Below are some records. Write out the line that contains "[287,409,324,420] *GET ->" and all lines after it, exactly, but not the pictures.

- - - - - - -

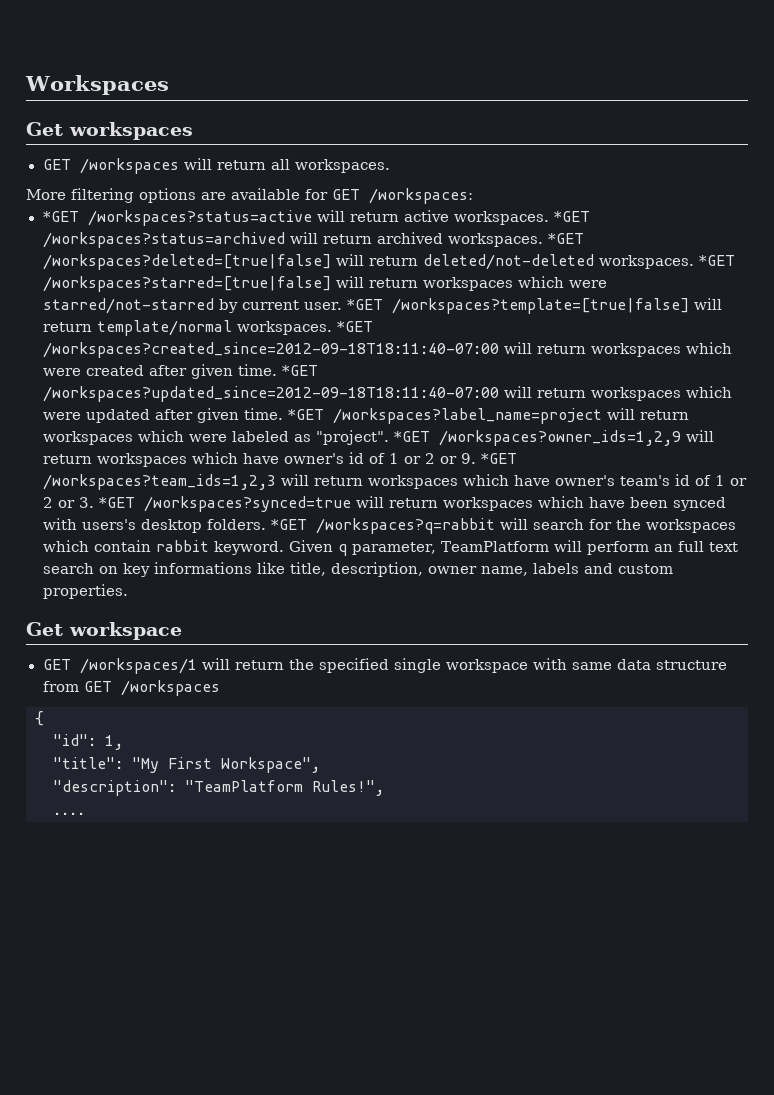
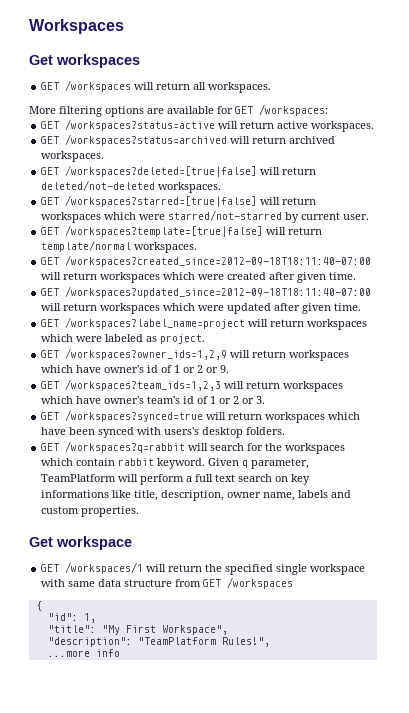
[42,211,79,222] *GET -> [41,121,60,129] GET
[553,211,590,222] *GET -> [41,136,60,144] // GET
[547,233,584,244] *GET -> [41,167,60,175] // GET
[698,255,735,266] *GET -> [41,197,60,205] // GET
[347,299,384,310] *GET -> [41,227,60,235] // GET
[336,321,373,332] *GET -> [41,257,60,265] // GET
[281,365,318,376] *GET -> [41,288,60,296] // GET
[287,409,324,420] *GET -> [41,319,60,327] // GET
[315,430,430,445] "project". *GET -> [160,334,206,344] [41,350,60,358] project. // GET
[480,453,517,464] *GET -> [41,381,60,389] // GET
[98,497,135,508] *GET -> [41,412,60,420] // GET
[270,519,307,530] *GET -> [41,443,60,451] // GET
[654,544,674,552] an -> [186,476,193,482] a
[53,812,85,815] .... -> [47,649,120,657] ...more info

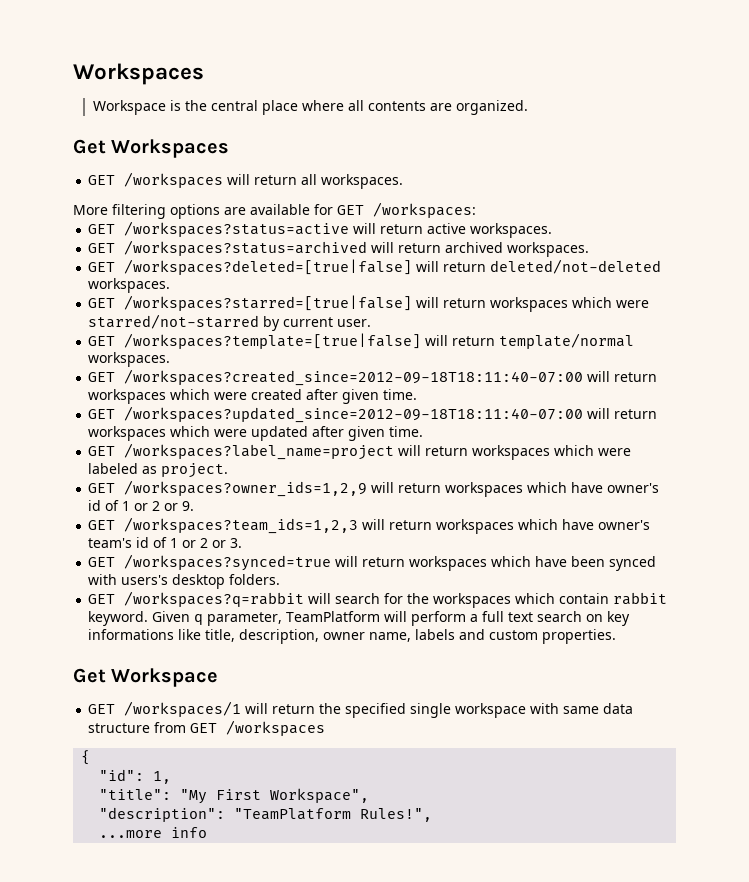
[29,19,124,34] [29,54,140,68] Workspaces // Get workspaces -> [73,63,204,85] [92,100,528,115] [73,139,230,158] Workspaces // Workspace is the central place where all contents are organized. // Get Workspaces
[56,536,132,550] workspace -> [111,668,219,687] Workspace

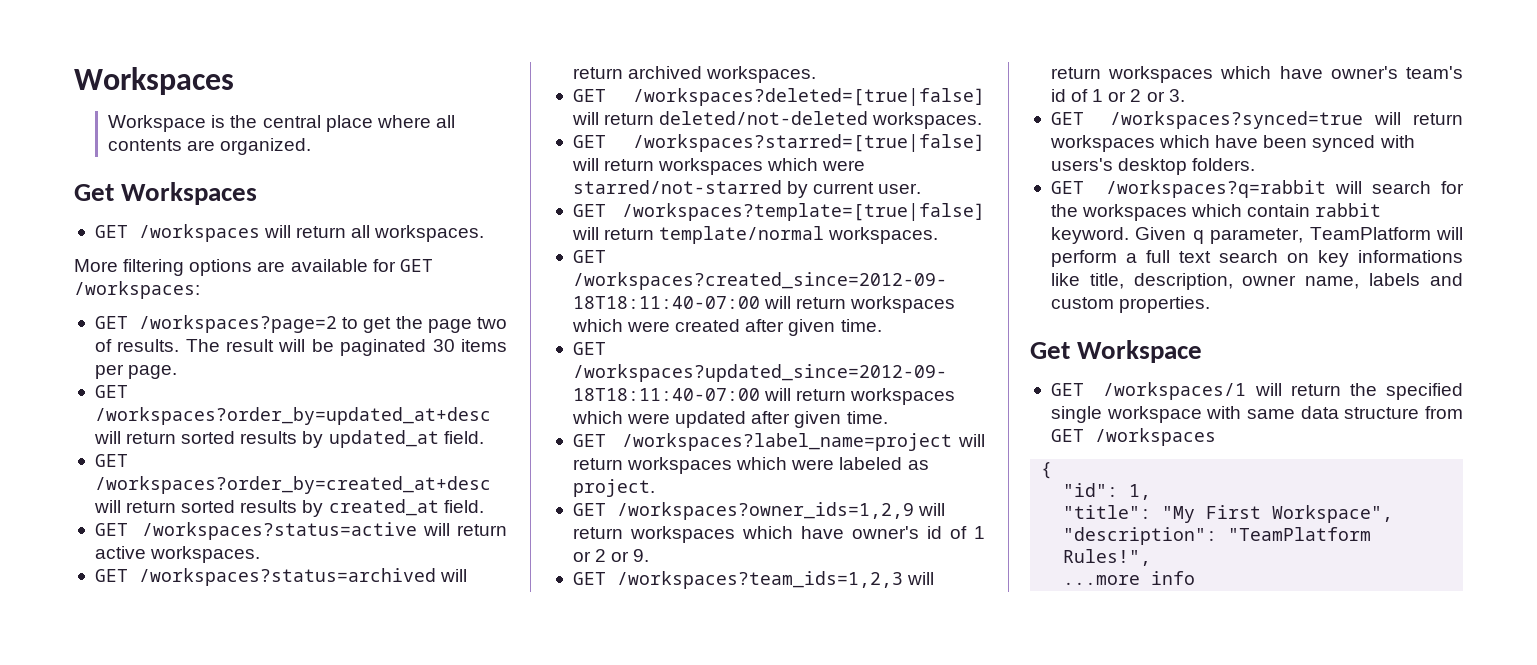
(476, 210) none -> [94,315,507,333] [94,339,507,356] [94,364,178,379] [94,385,128,398] [94,407,491,425] [93,430,484,448] [94,454,128,467] [94,476,491,494] [93,499,484,517] // GET /workspaces?page=2 to get the page two of results. The result will be paginated 30 items per page. // GET /workspaces?order_by=updated_at+desc will return sorted results by updated_at field. // GET /workspaces?order_by=created_at+desc will return sorted results by created_at field.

- - - - - - -

• **Finished task**:
[287,409,324,420] *GET -> [41,319,60,327] // GET
[315,430,430,445] "project". *GET -> [160,334,206,344] [41,350,60,358] project. // GET
[480,453,517,464] *GET -> [41,381,60,389] // GET
[98,497,135,508] *GET -> [41,412,60,420] // GET
[270,519,307,530] *GET -> [41,443,60,451] // GET
[654,544,674,552] an -> [186,476,193,482] a
[53,812,85,815] .... -> [47,649,120,657] ...more info

[29,19,124,34] [29,54,140,68] Workspaces // Get workspaces -> [73,63,204,85] [92,100,528,115] [73,139,230,158] Workspaces // Workspace is the central place where all contents are organized. // Get Workspaces
[56,536,132,550] workspace -> [111,668,219,687] Workspace

(476, 210) none -> [94,315,507,333] [94,339,507,356] [94,364,178,379] [94,385,128,398] [94,407,491,425] [93,430,484,448] [94,454,128,467] [94,476,491,494] [93,499,484,517] // GET /workspaces?page=2 to get the page two of results. The result will be paginated 30 items per page. // GET /workspaces?order_by=updated_at+desc will return sorted results by updated_at field. // GET /workspaces?order_by=created_at+desc will return sorted results by created_at field.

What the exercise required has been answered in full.